====== DATA TO PROCESS
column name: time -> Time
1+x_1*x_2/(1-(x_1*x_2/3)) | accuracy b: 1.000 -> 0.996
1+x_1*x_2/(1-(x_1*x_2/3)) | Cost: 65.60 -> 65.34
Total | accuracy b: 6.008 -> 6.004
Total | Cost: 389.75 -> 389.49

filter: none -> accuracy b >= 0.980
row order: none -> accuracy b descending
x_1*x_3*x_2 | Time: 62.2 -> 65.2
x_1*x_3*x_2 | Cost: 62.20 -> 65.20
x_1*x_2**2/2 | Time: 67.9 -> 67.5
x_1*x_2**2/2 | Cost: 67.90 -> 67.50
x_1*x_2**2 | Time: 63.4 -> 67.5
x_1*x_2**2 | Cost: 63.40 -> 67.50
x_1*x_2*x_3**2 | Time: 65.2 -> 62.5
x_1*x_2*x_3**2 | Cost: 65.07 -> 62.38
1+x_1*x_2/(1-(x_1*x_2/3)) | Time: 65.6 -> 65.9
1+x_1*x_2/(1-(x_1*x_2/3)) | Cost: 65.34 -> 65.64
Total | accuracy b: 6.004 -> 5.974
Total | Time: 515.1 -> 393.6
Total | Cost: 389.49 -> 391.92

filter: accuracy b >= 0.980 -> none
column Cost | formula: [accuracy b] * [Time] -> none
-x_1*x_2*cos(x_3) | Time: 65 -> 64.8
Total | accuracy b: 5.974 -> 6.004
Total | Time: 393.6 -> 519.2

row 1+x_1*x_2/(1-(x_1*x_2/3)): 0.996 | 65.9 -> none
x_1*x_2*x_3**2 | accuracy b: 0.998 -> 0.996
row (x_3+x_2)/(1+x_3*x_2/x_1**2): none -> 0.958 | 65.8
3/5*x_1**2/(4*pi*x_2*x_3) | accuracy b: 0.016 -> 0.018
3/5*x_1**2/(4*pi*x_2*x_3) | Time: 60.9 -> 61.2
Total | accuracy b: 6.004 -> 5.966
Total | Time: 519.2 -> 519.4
============
#### [EXERCISE OBJECTIVE]
Each line from the beginning of the listing up to the line where "x_1*x_2*x_3**2 | Cost: 65.07 -> 62.38" appears needs to be given again exactly; please add nothing else.

#### [RESULT OF THIS EXERCISE]
column name: time -> Time
1+x_1*x_2/(1-(x_1*x_2/3)) | accuracy b: 1.000 -> 0.996
1+x_1*x_2/(1-(x_1*x_2/3)) | Cost: 65.60 -> 65.34
Total | accuracy b: 6.008 -> 6.004
Total | Cost: 389.75 -> 389.49

filter: none -> accuracy b >= 0.980
row order: none -> accuracy b descending
x_1*x_3*x_2 | Time: 62.2 -> 65.2
x_1*x_3*x_2 | Cost: 62.20 -> 65.20
x_1*x_2**2/2 | Time: 67.9 -> 67.5
x_1*x_2**2/2 | Cost: 67.90 -> 67.50
x_1*x_2**2 | Time: 63.4 -> 67.5
x_1*x_2**2 | Cost: 63.40 -> 67.50
x_1*x_2*x_3**2 | Time: 65.2 -> 62.5
x_1*x_2*x_3**2 | Cost: 65.07 -> 62.38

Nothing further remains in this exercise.